Julia shook her head wearily as if this was too much for her to take in.  “How can you tell that?”

“I notice you don’t deny it.”

“No, it’s true.  But it doesn’t mean anything.”

Aaron came to sit beside her.  He took her hands in his.  “Yes, it does mean something quite important.  You may need someone to turn to.  It can’t be DeLeon.  That was the main reason I was willing to see Kevin — and to give him the specimen.  I’d like to keep him connected with you.”

“Why should I need him?”

“There are things about my condition that may become complicated.”

“Yes?  What?”

“I never know what comes next.  I only know there’s something coming.  Or rather forming inside me.  These things that seem so strange about me, they’re stored up in me, waiting to be chosen for use.  I’m like a projectile shot into the darkness, traveling at the speed of light.  I’m somewhere in the future, in a world where these capacities would be normal, our way of meeting still unforeseen conditions.  O, Julia, Julia, we don’t know our natural depth.  There’s so much waiting inside us, a bottomless reservoir.  Think of it.  Once all the fish in the deep ocean were blind.  They never saw light.  But they held the possibility of sight.  When they found their way to light, eyes emerged.  It’s like that.”

“But that took eons of time,” she said. “Changes like that can’t simply explode into existence.”

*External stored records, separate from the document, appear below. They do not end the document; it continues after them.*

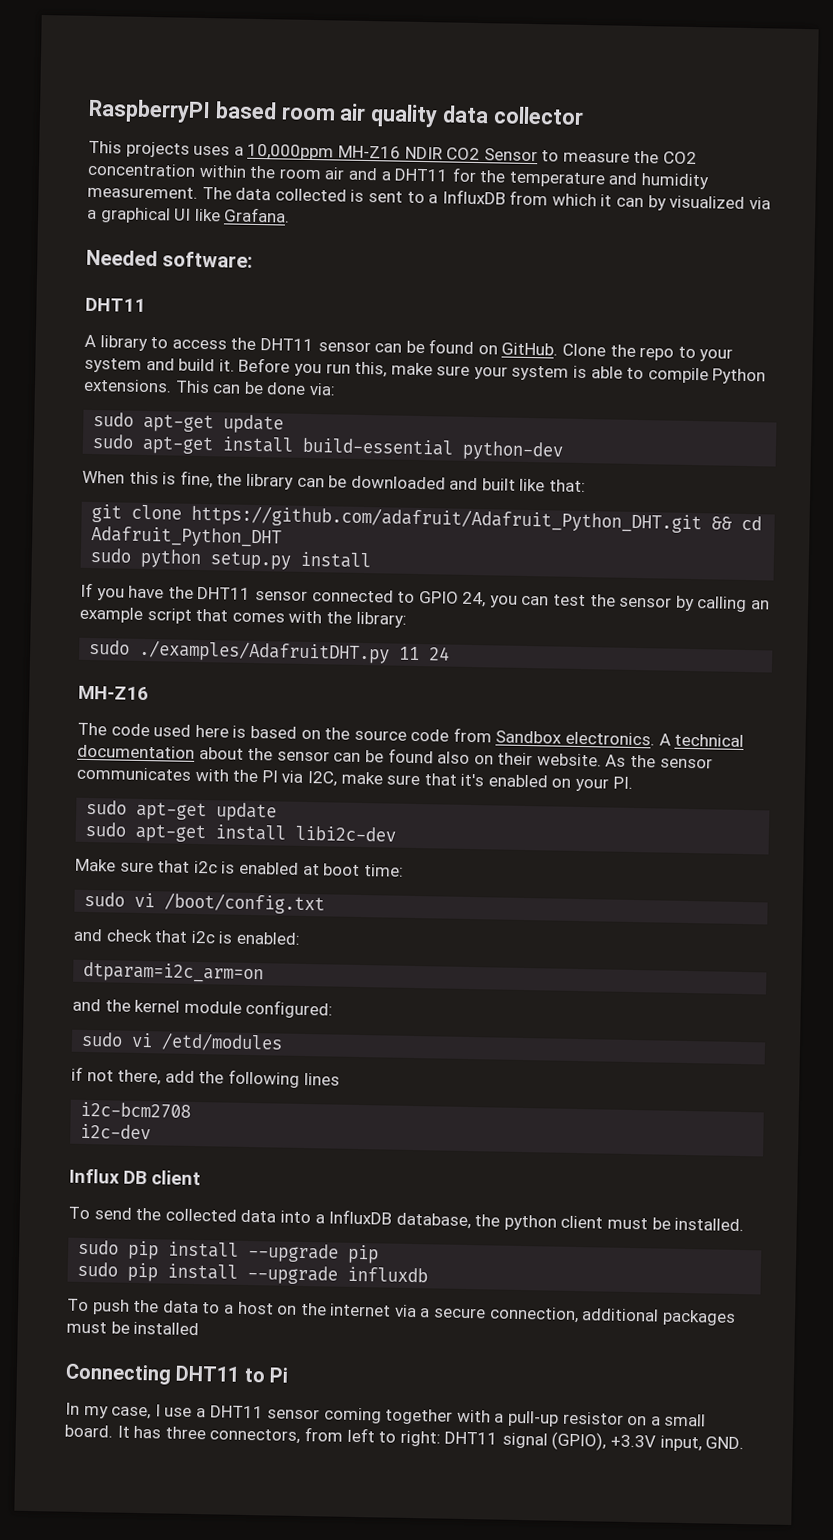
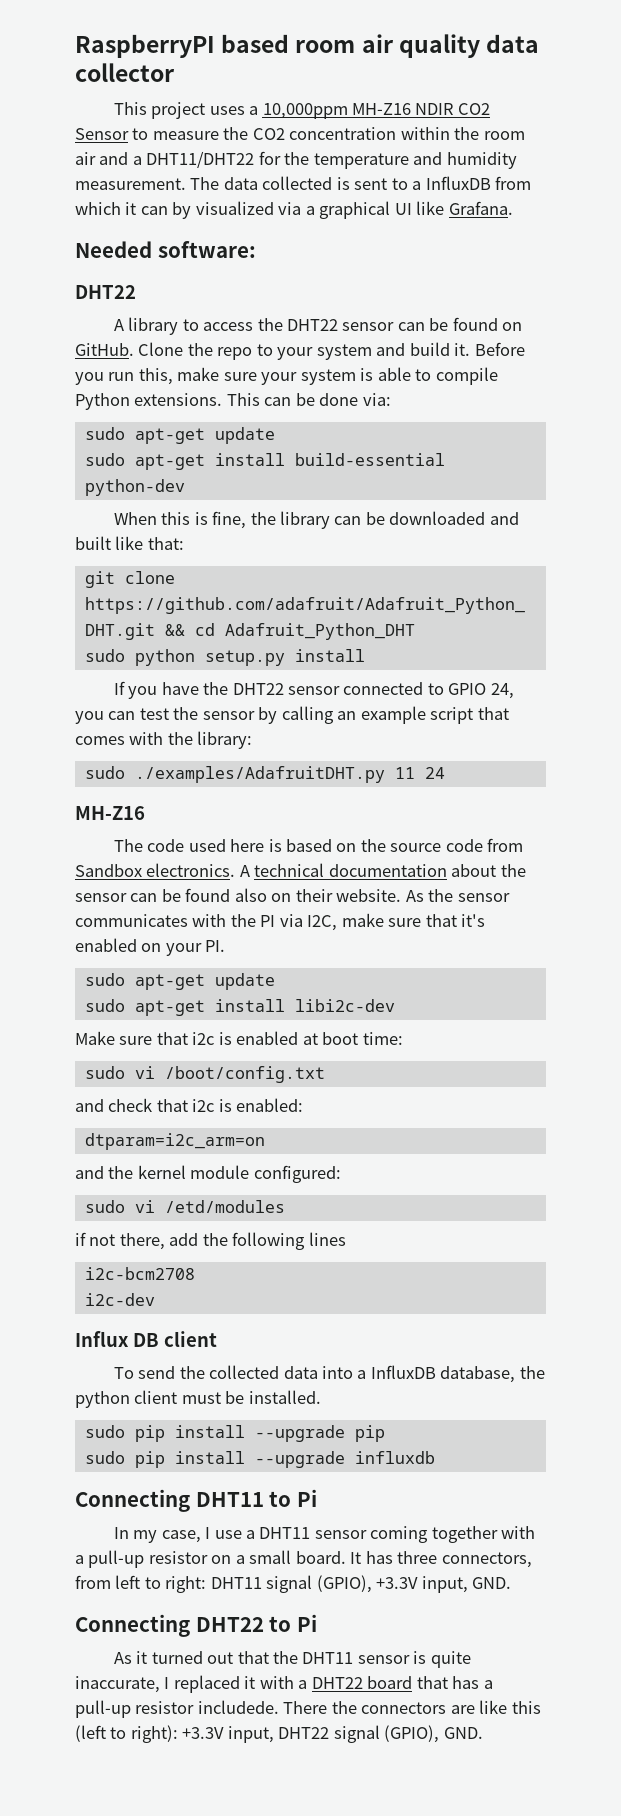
[125,141,190,158] projects -> [151,102,206,119] project
[394,168,450,182] DHT11 -> [146,151,255,168] DHT11/DHT22
[85,297,146,312] DHT11 -> [75,285,136,299] DHT22
[259,338,314,352] DHT11 -> [286,319,338,331] DHT22
[197,586,252,600] DHT11 -> [232,683,284,695] DHT22
[67,1298,736,1326] [66,1321,200,1336] // To push the data to a host on the internet via a secure connection, additional packages must be installed -> (435, 1457) none
(745, 1443) none -> [75,1614,317,1637] [113,1651,471,1668] [75,1675,493,1693] [75,1700,541,1718] [75,1725,483,1743] // Connecting DHT22 to Pi // As it turned out that the DHT11 sensor is quite inaccurate, I replaced it with a DHT22 board that has a pull-up resistor includede. There the connectors are like this (left to right): +3.3V input, DHT22 signal (GPIO), GND.

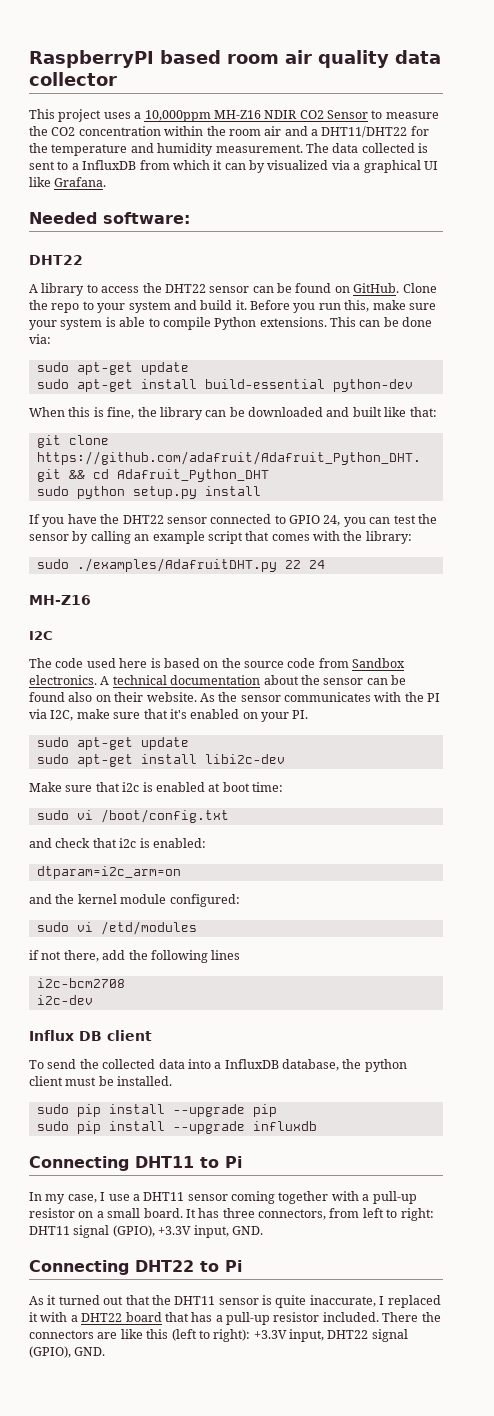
[394,767,415,779] 11 -> [284,560,301,569] 22
(145, 813) none -> [29,631,53,640] // I2C
[197,1700,279,1714] includede. -> [322,1312,379,1322] included.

“Then tell me, what’s the limit to the power of mutation?  We couldn’t explain life on Earth without mutations.  And whenever they occur, they’re something magical. A rabbit out of the hat.  Watch now.”  He got up and walked across the room to the curtains that covered the windows.  Reaching up, he drew them slowly apart letting a bright shaft of sunlight strike through.  Then turning, he stood in the glowing beam and slowly unbuttoned his shirt, letting it drop to the floor.  Then he removed his trousers and underclothes.  Julia, astonished, rose from her chair to gaze at him.  What she saw was not a naked body but a human form that was shaped of light.  The luminescence that enveloped him dazzled the eye.  Julia wondered how long it had been since she last saw him in the light.  She realized it was months.  And in that time, all the while they met in the late night or in darkened rooms, this transformation had been taking place, his flesh growing steadily more ethereal.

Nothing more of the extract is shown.